Data from prior studies illustrate the prognostic value of tumor katanin P60 or P80 in breast cancer and non–small‐cell lung cancer. , , In breast cancer, tumor katanin P60 positive expression is associated with worse OS in patients with HER2+HR+, HER2+HR− and HER2−HR− . In non–small‐cell lung cancer, DFS and OS are both attenuated in patients with tumor katanin P80 high expression compared with tumor katanin P80 low expression. However, data regarding the correlation of tumor katanin P60/P80 expressions with prognosis in PTC patients are still unclear. In the present study, Kaplan‐Meier analyses disclosed that tumor katanin P60/P80 high expressions were associated with shorter DFS but not OS in PTC patients. Interestedly, subsequent multivariate Cox's regression analyses observed that katanin P60/P80 high expressions could not interpedently predict DFS in PTC patients. To explain these results, the following reasons have been suggested: (a) According our findings, tumor katanin P60 high expression correlated with larger tumor size, extrathyroidal invasion, and more advanced tumor stage, and tumor katanin P80 high expression correlated with more advanced tumor stage; thereby, both tumor katanin P60/P80 high expressions correlated with worse DFS in PTC patients. (b) Tumor katanin P60/P80 might stimulate the microtubule‐severing activities and enhance microtubule instability, which promoted cancer cell migration to other sites of body, leading to tumor metastasis. , Thereby, tumor katanin P60/P80 high expressions were associated with reduced DFS in PTC patients. (c) Katanin P60/P80 might interact with pN stage to indirectly result in worse DFS; thus, they could not independently predict DFS in PTC patients. (d) Tumor katanin P60/P80 expressions did not correlate with OS in PTC patients, which might be explained by that few PTC patients died during the follow‐up that markedly reduced the statistic power.

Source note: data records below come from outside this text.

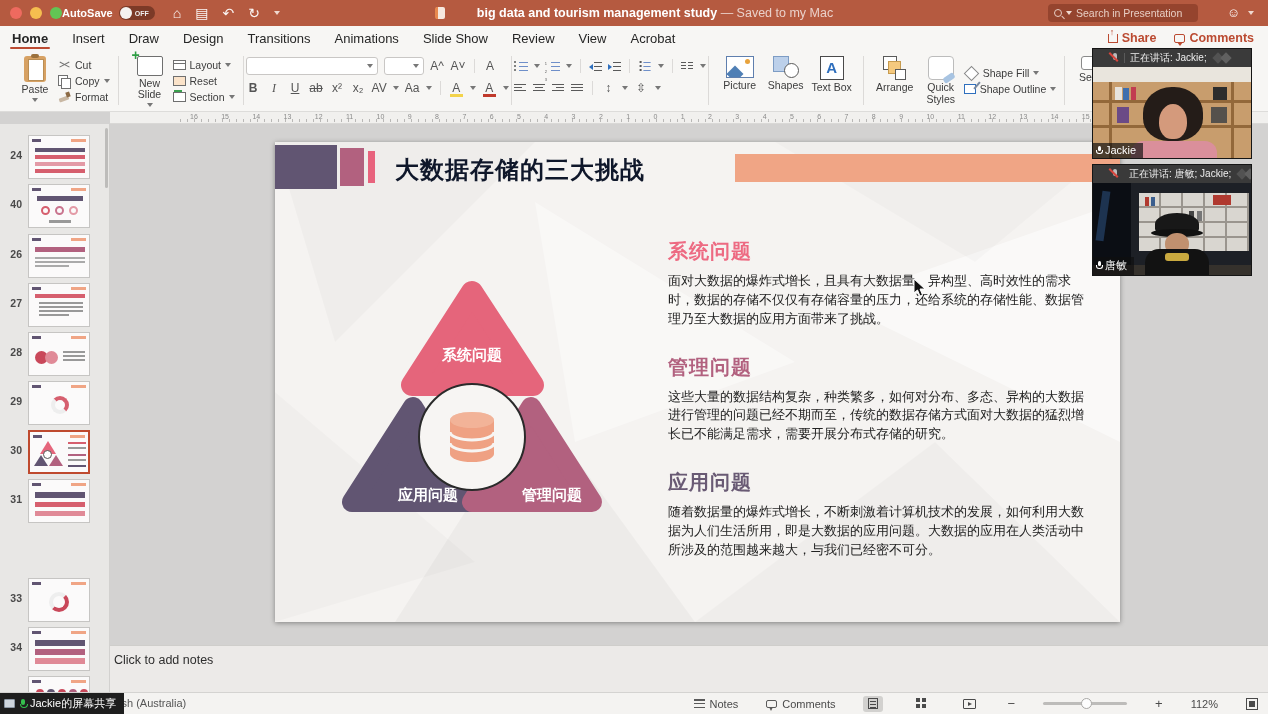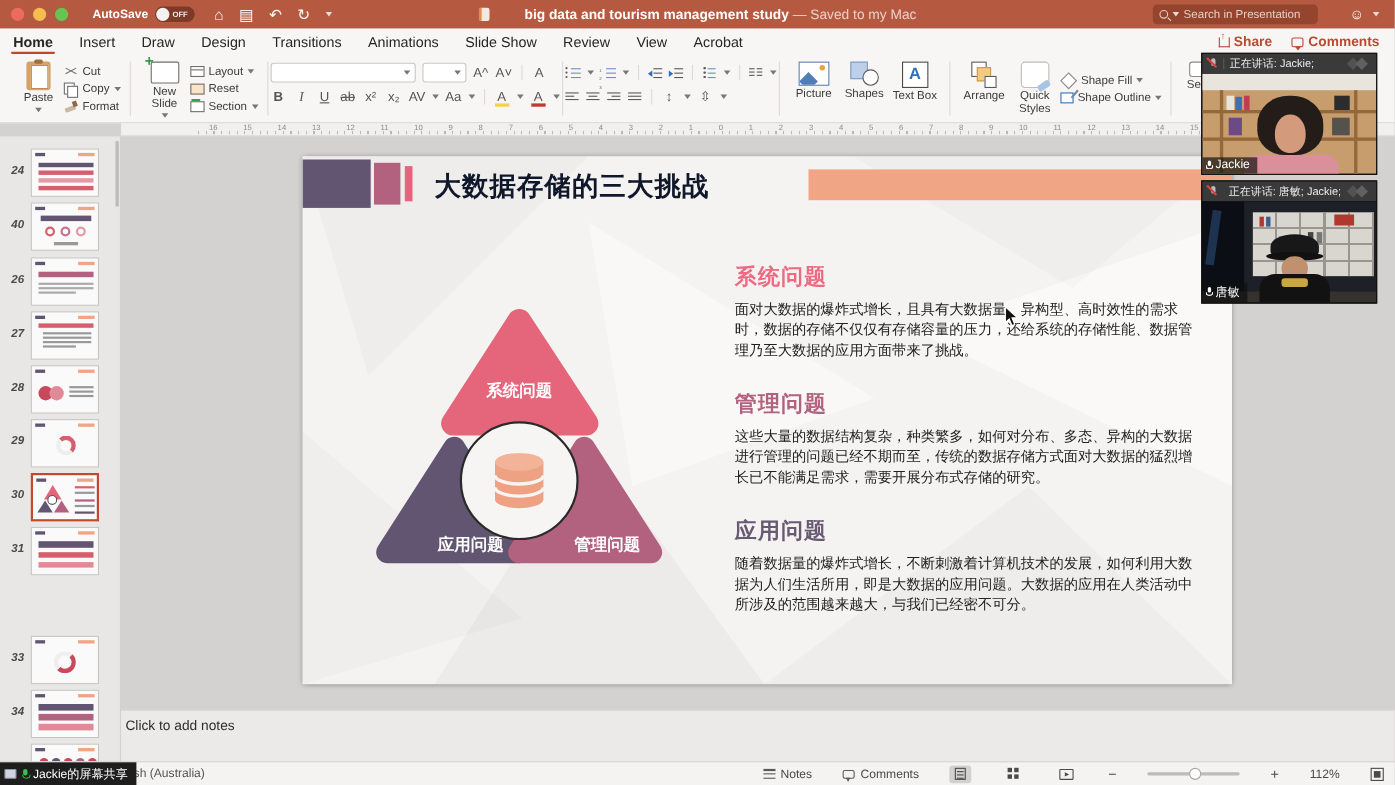--- a/index.html
+++ b/index.html
@@ -12,7 +12,7 @@
   .traffic { display:flex; gap:8px; margin-left:10px; }
   .tl { width:12px; height:12px; border-radius:50%; }
   .tl.red{ background:#ee6a5f; } .tl.yel{ background:#f5bd4f; } .tl.grn{ background:#62c554; }
-  .autosave { display:flex; align-items:center; gap:6px; margin-left:22px; font-size:11px; font-weight:bold; }
+  .autosave { display:flex; align-items:center; gap:6px; font-size:11px; font-weight:bold; }
   .as-toggle { width:36px; height:14px; border-radius:8px; background:#7c3a27; display:flex; align-items:center; font-size:7px; color:#eee; position:relative; }
   .as-knob { width:12px; height:12px; border-radius:50%; background:#f4f2f0; margin-left:1px; }
   .as-off { margin-left:3px; font-weight:bold; }

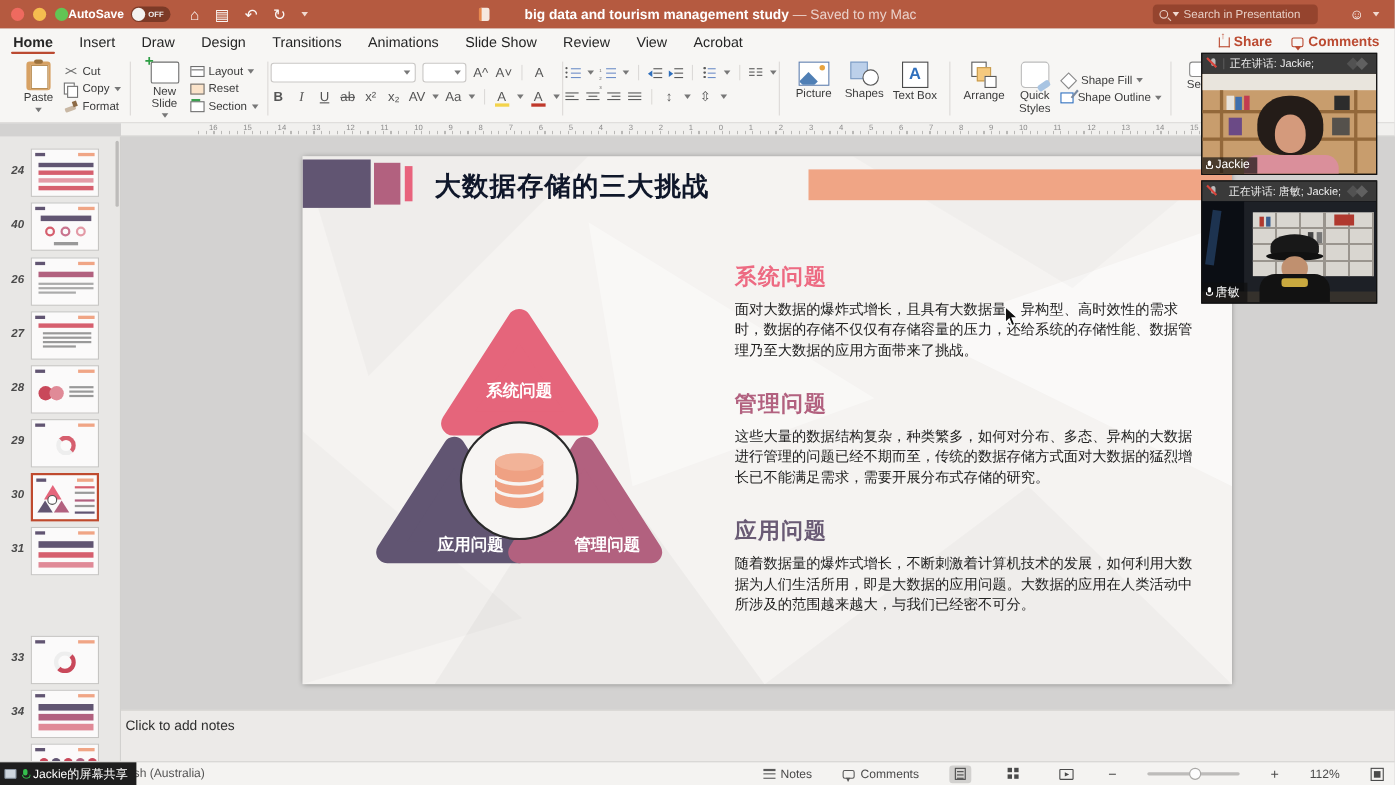--- a/index.html
+++ b/index.html
@@ -177,7 +177,7 @@
   .meet { position:absolute; left:1092px; width:160px; background:#000; border:1px solid #151515; z-index:50; }
   .meet.w1 { top:48px; height:111px; }
   .meet.w2 { top:164px; height:112px; }
-  .meet-head { height:18px; background:#3a3a3a; display:flex; align-items:center; gap:5px; padding:0 5px; color:#eee; font-size:10px; white-space:nowrap; overflow:hidden; }
+  .meet-head { height:18px; background:#3a3a3a; display:flex; align-items:center; gap:5px; padding:0 17px; color:#eee; font-size:10px; white-space:nowrap; overflow:hidden; }
   .micoff { width:9px; height:12px; position:relative; flex:none; }
   .micoff:before { content:""; position:absolute; left:3px; top:1px; width:4px; height:7px; background:#bbb; border-radius:2px; }
   .micoff:after { content:""; position:absolute; left:0; top:0; width:12px; height:1.6px; background:#d8453c; transform:rotate(45deg); transform-origin:0 0; }

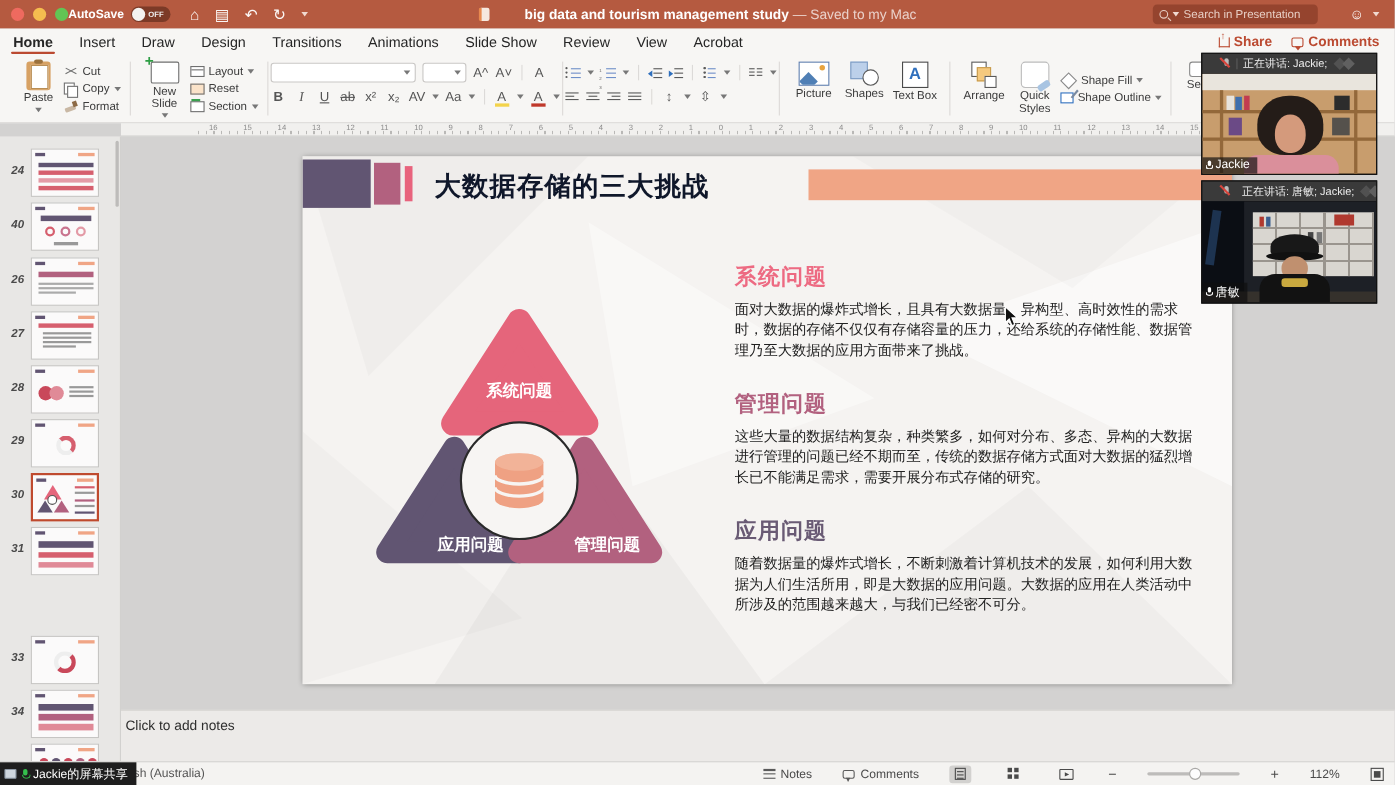--- a/index.html
+++ b/index.html
@@ -119,7 +119,7 @@
   .main { position:absolute; top:124px; left:0; right:0; height:568px; }
   .sidebar { position:absolute; left:0; top:0; bottom:0; width:110px; background:#e8e7e5; border-right:1px solid #d2d1cf; overflow:hidden; }
   .thumb-row { position:absolute; left:0; width:110px; height:44px; }
-  .thumb-num { position:absolute; left:0; width:22px; top:14px; text-align:right; font-size:10.5px; color:#4a4a4a; font-weight:bold;font-style:italic; }
+  .thumb-num { position:absolute; left:0; width:22px; top:14px; text-align:right; font-size:10.5px; color:#4a4a4a; font-weight:bold; }
   .thumb { position:absolute; left:28px; top:0; width:62px; height:44px; background:#fbfafa; border:1px solid #c6c5c3; overflow:hidden; }
   .thumb.sel { border:2px solid #bf4a2e; }
   .thumb .mh1 { position:absolute; left:3px; top:3px; width:9px; height:3px; background:#615572; }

The present study was the first to explore the clinical value of katanin P60/P80 for the progression and prognosis of PTC, while several limitations should be noticed. First, the experiments regarding the mechanism of katanin P60/P80 in the pathogenesis of PTC were not conducted in the present study; thus, further experiments would be desirable. Second, PTC patients with distant metastasis were not included; thus, the clinical significance of katanin P60/P80 in these patients were not analyzed. Third, we found that tumor katanin P60/P80 did not correlate with OS, which was likely explained by that few PTC patients died during the follow‐up period that greatly reduced the statistic power; thereby, further studies with extended follow‐up duration were needed for evaluating the impact of katanin P60/P80 on OS more objectively. Lastly, all PTC patients were recruited from one hospital, which might result in selection bias.

In conclusion, katanin P60/P80 are both highly expressed in PTC tumor tissues, which correlate with exacerbated tumor features and worse DFS in PTC patients. These findings might aid in tailoring tumor management and predicting prognosis of PTC.